Data for the task -
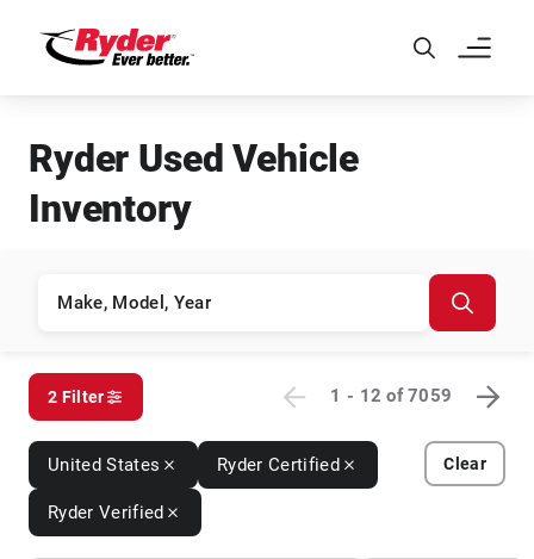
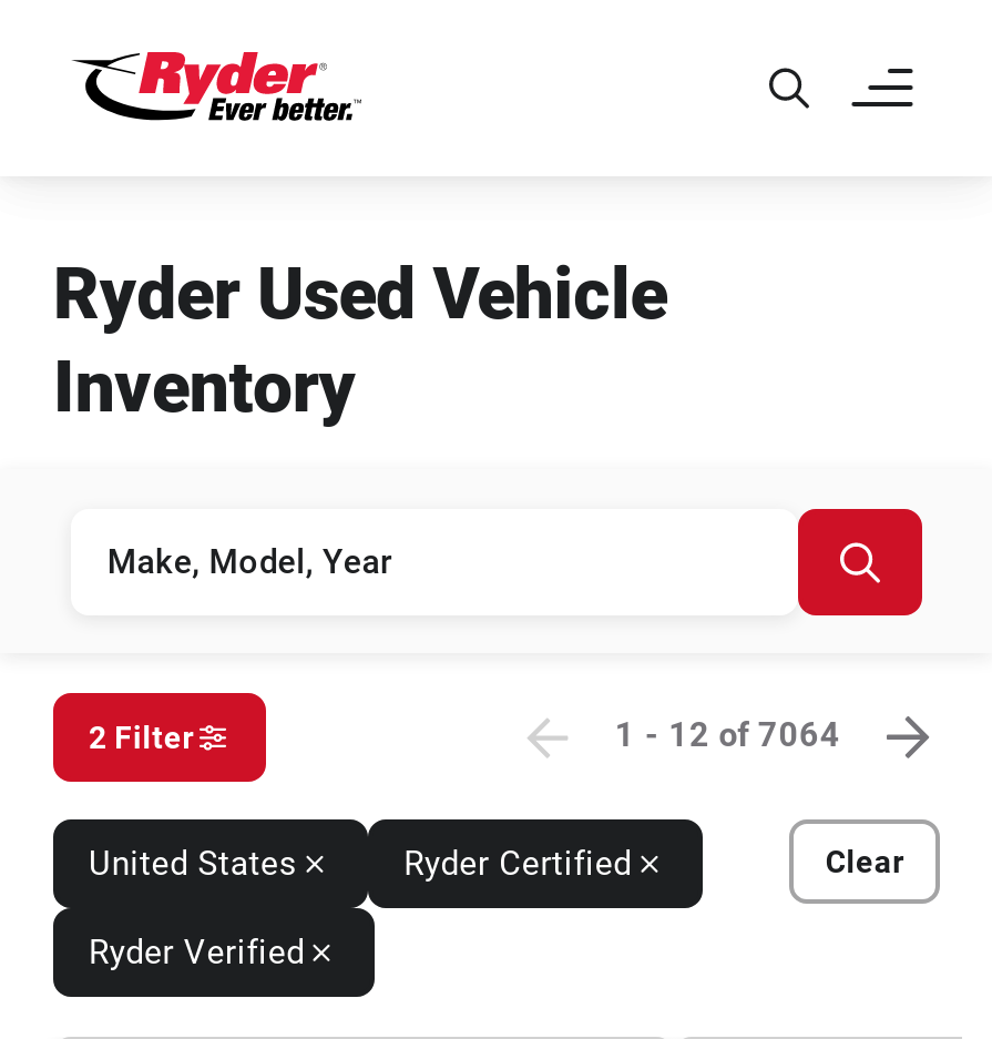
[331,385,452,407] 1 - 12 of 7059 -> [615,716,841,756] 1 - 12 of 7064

...

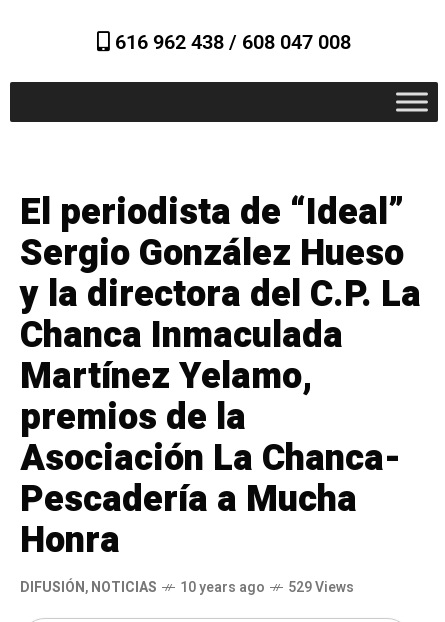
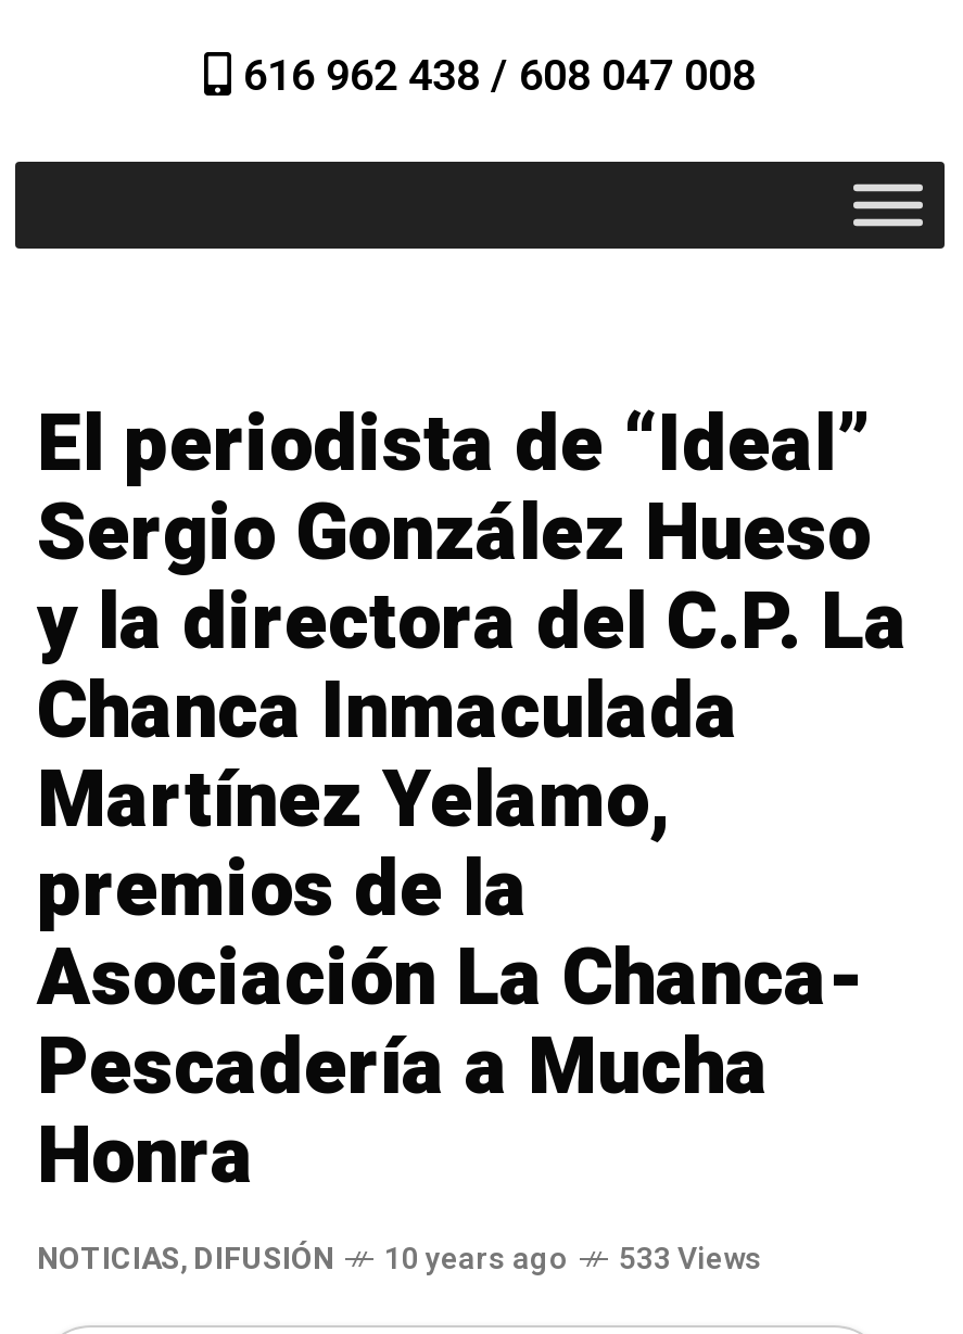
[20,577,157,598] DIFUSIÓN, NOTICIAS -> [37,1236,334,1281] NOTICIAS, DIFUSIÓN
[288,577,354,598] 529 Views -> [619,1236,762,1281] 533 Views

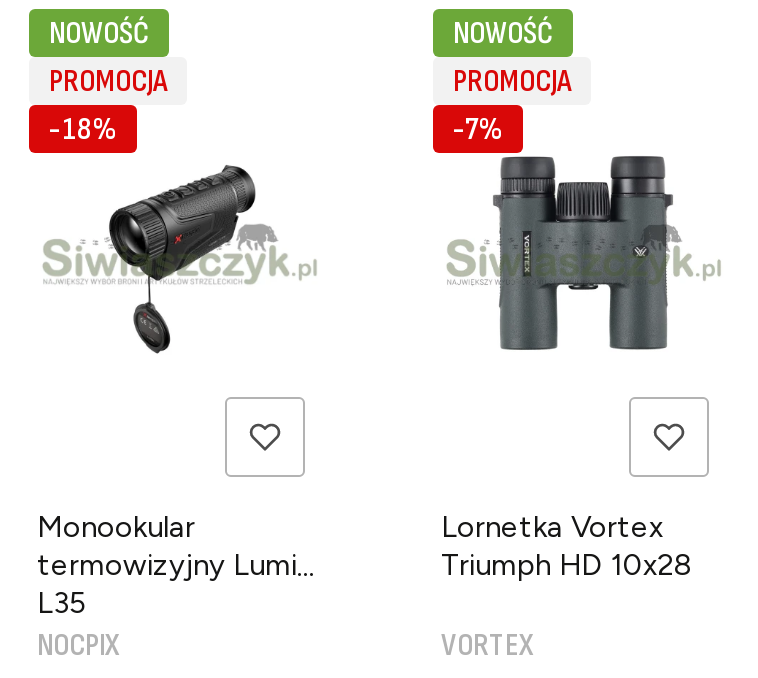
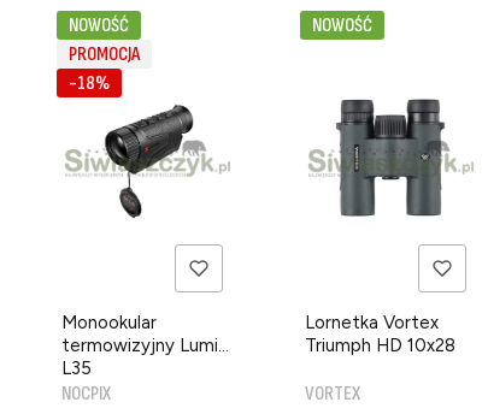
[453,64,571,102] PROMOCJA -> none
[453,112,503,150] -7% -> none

Problem statement - Within the data above, how many lines contain "none"? Respond with the tally alone.

Problem solution - 2